- What you have to do -
What lines in the entries below contain the word "playsq"? Copy all of them.

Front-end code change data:
[Start of section]
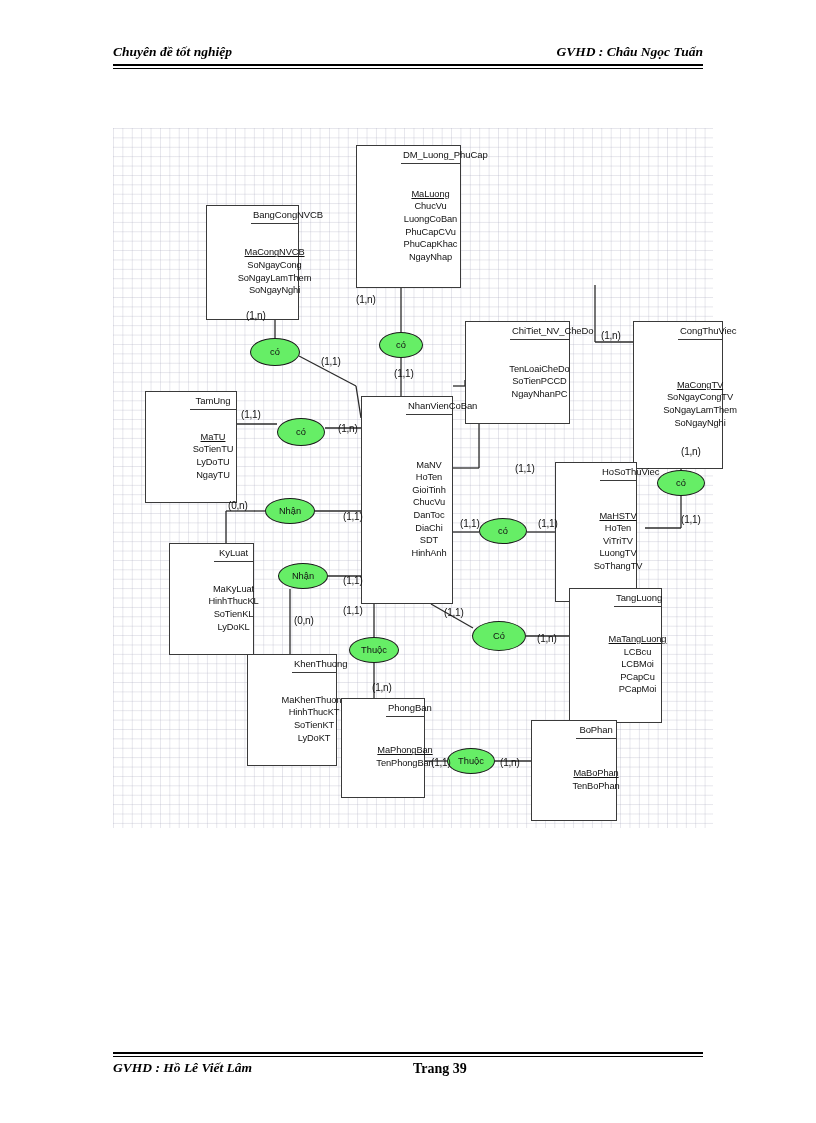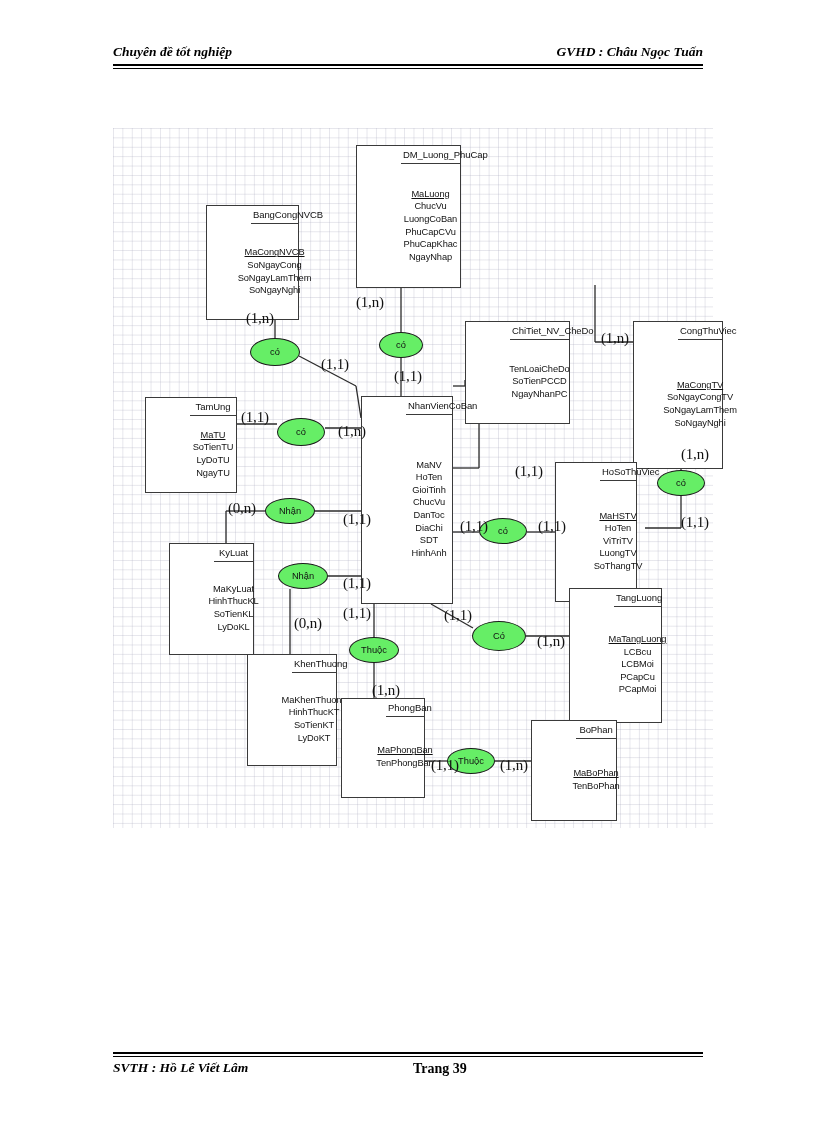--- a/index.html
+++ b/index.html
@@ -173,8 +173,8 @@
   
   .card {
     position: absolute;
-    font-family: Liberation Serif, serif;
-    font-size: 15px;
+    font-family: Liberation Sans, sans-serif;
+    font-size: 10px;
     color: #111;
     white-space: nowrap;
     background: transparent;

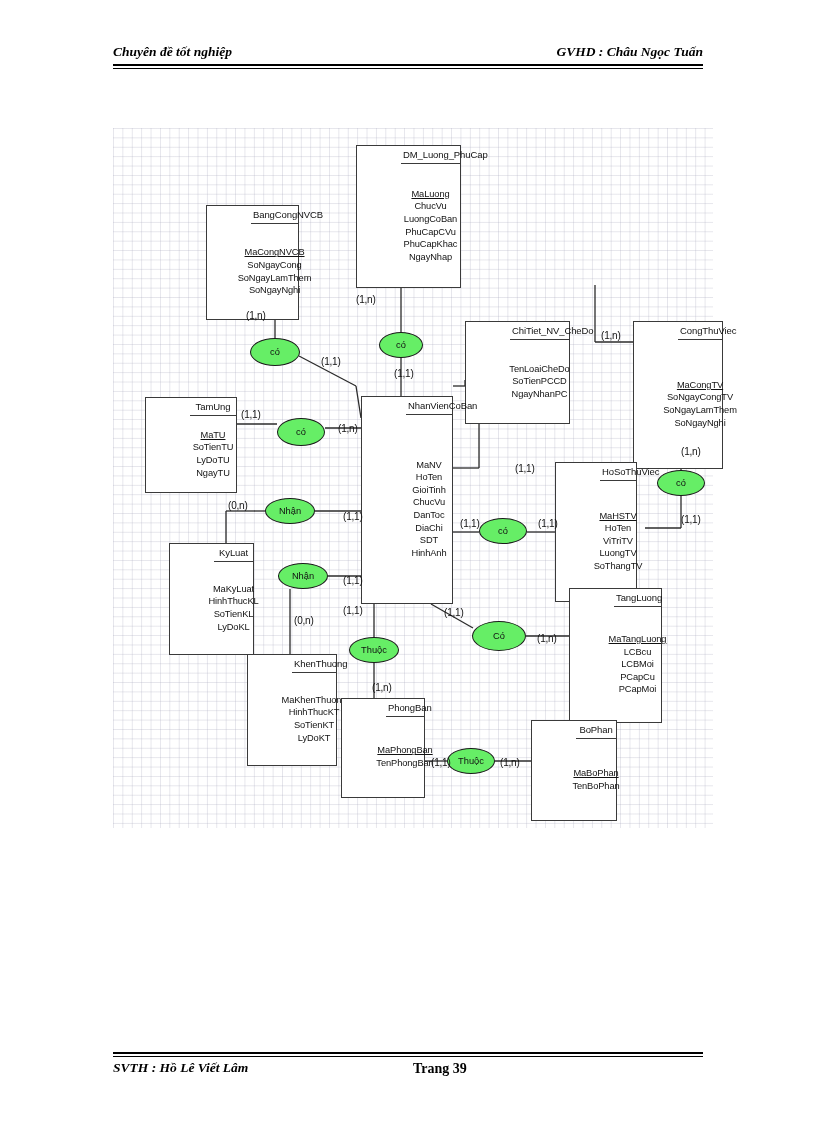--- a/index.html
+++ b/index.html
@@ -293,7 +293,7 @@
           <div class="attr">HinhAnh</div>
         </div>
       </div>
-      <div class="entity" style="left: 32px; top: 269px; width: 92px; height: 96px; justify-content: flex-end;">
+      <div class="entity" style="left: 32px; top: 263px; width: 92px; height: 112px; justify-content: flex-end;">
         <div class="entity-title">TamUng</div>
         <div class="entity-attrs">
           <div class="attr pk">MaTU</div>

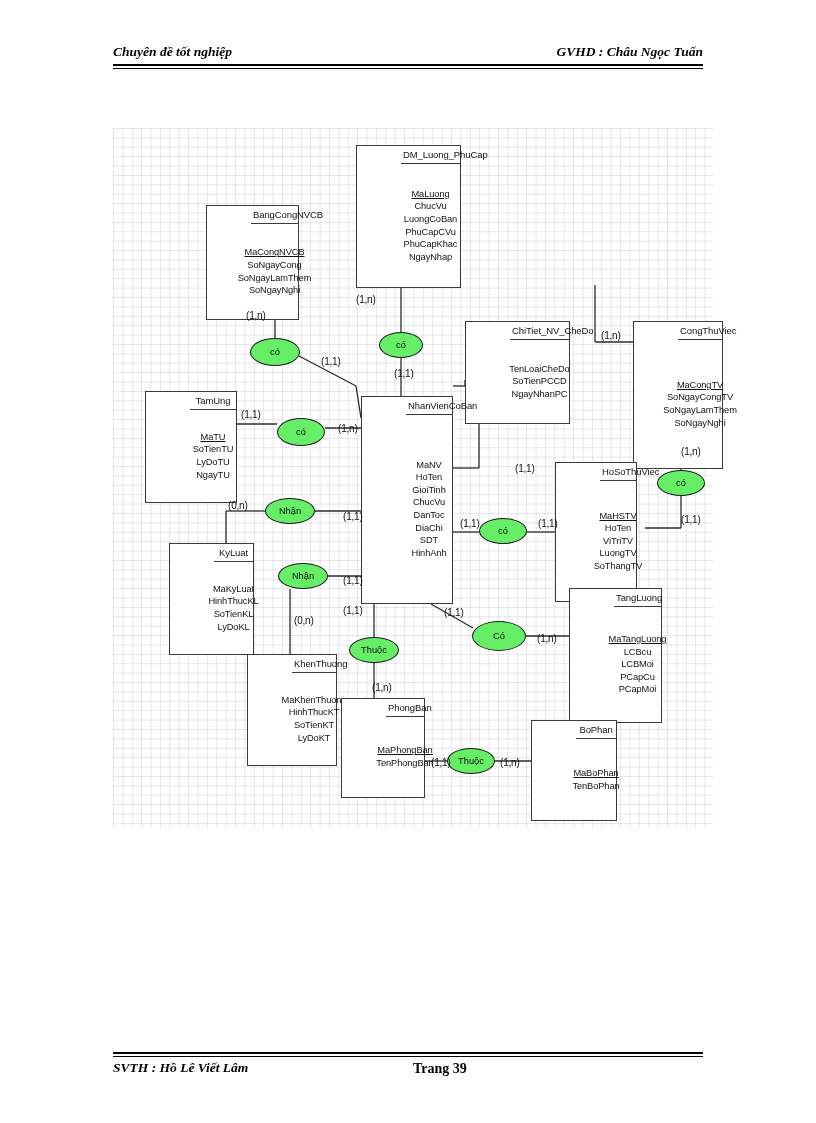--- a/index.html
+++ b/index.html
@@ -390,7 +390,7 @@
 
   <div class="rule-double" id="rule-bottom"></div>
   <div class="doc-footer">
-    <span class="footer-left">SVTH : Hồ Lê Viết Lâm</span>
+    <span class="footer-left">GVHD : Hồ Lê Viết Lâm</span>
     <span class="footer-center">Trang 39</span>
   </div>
[End of section]
[Start of section]
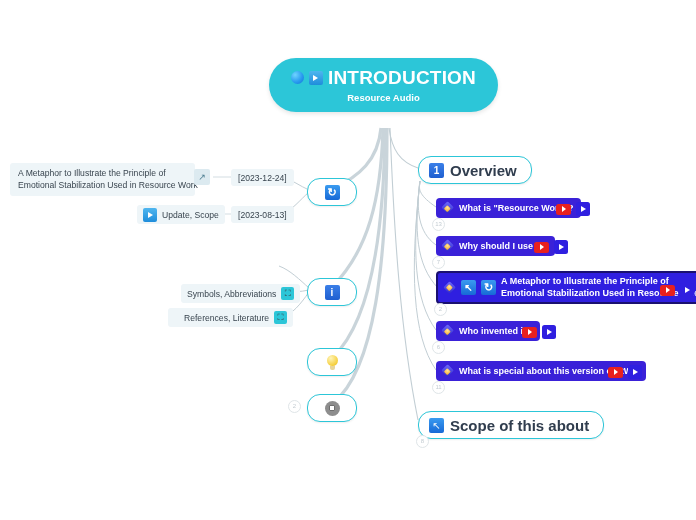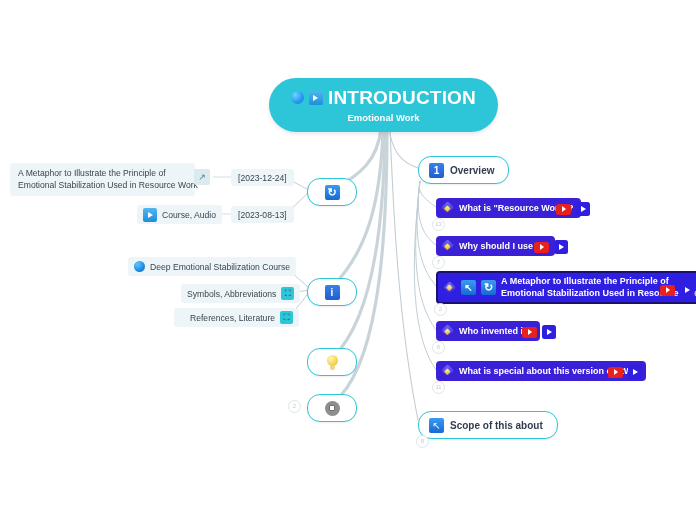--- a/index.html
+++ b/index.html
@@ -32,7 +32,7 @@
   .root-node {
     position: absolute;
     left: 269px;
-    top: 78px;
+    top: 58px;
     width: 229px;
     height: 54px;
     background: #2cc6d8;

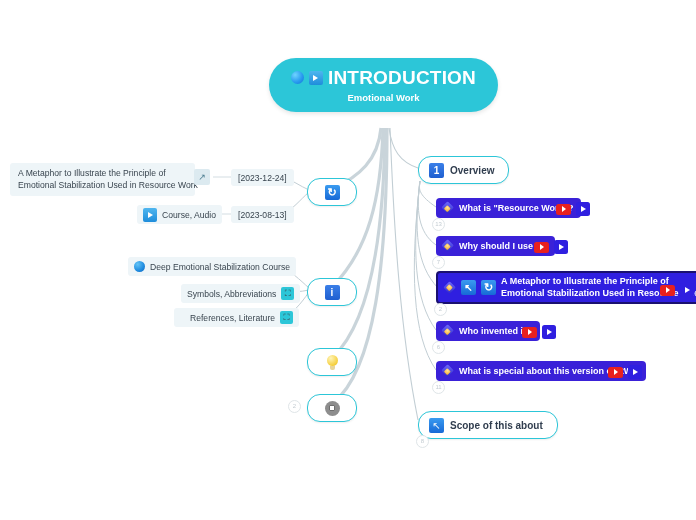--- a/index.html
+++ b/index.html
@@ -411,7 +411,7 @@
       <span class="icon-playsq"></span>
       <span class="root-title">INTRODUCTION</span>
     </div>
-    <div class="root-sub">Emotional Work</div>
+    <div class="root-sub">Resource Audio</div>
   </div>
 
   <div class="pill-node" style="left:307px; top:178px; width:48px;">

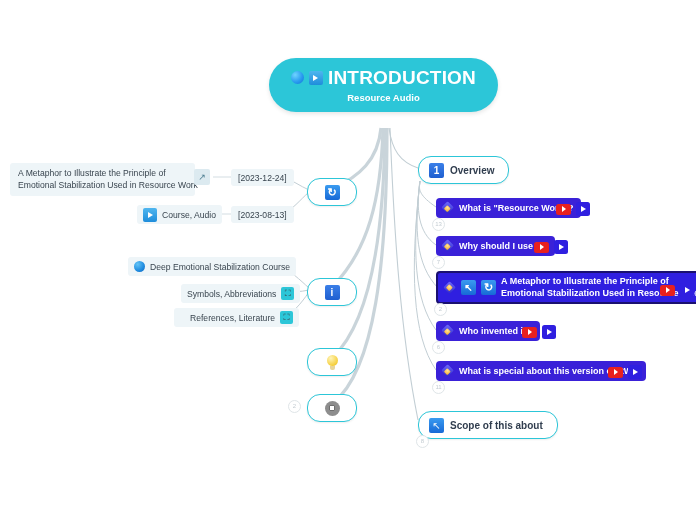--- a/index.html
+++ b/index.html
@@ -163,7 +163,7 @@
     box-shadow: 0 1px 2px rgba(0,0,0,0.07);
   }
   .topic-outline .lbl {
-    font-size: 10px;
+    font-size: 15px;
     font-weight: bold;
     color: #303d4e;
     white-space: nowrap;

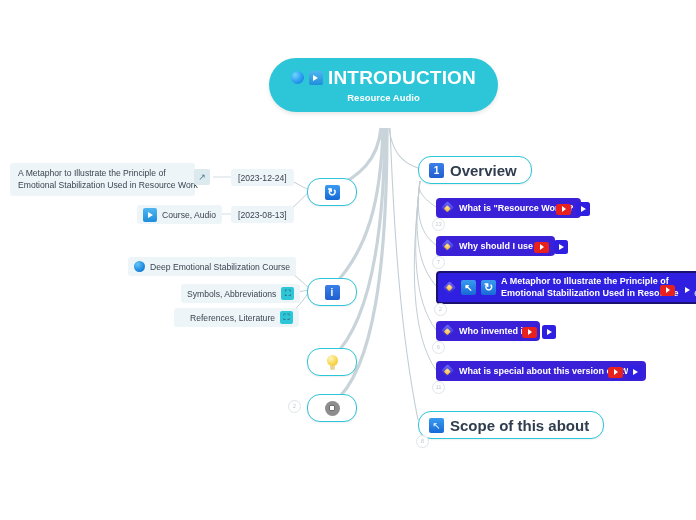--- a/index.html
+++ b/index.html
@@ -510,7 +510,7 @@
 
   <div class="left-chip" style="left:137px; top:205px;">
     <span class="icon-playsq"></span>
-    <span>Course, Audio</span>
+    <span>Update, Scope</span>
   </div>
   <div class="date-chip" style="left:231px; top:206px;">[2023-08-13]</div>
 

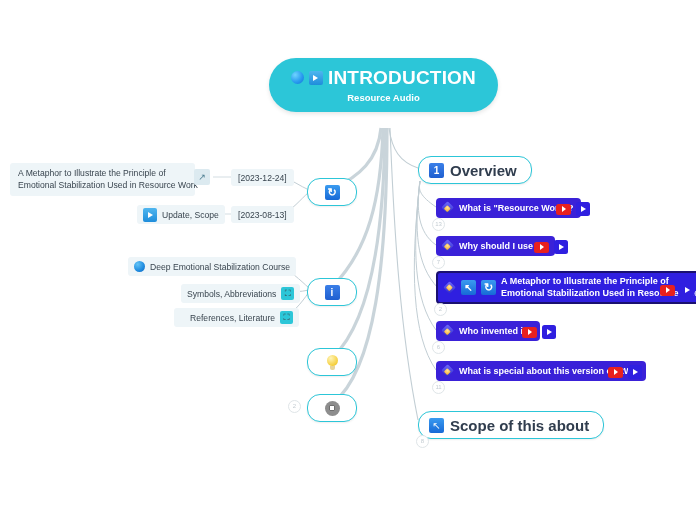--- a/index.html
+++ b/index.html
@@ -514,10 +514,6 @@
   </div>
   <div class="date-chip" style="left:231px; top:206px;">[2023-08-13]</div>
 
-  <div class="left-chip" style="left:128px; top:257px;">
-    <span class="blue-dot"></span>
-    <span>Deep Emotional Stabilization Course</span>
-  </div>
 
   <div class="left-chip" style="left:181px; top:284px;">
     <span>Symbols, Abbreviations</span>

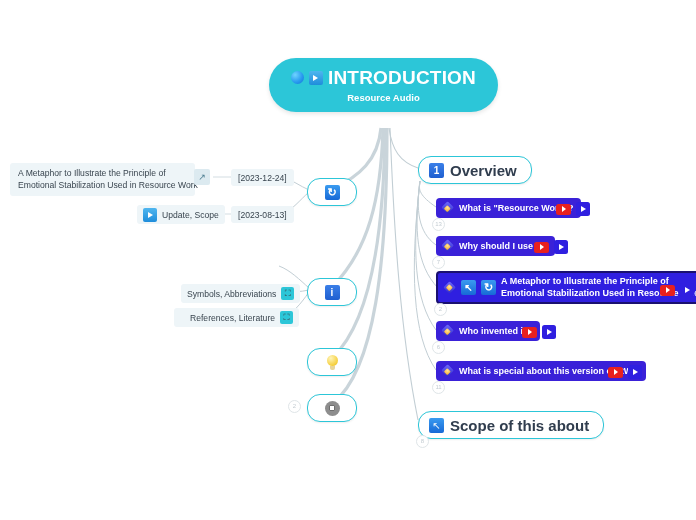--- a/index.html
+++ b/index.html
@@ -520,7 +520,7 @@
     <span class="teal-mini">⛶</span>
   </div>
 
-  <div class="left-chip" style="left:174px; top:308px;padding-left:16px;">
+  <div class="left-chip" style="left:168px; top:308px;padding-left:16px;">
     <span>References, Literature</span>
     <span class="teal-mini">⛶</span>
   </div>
[End of section]
- Problem solution -
       <span class="icon-playsq"></span>
     <span class="icon-playsq"></span>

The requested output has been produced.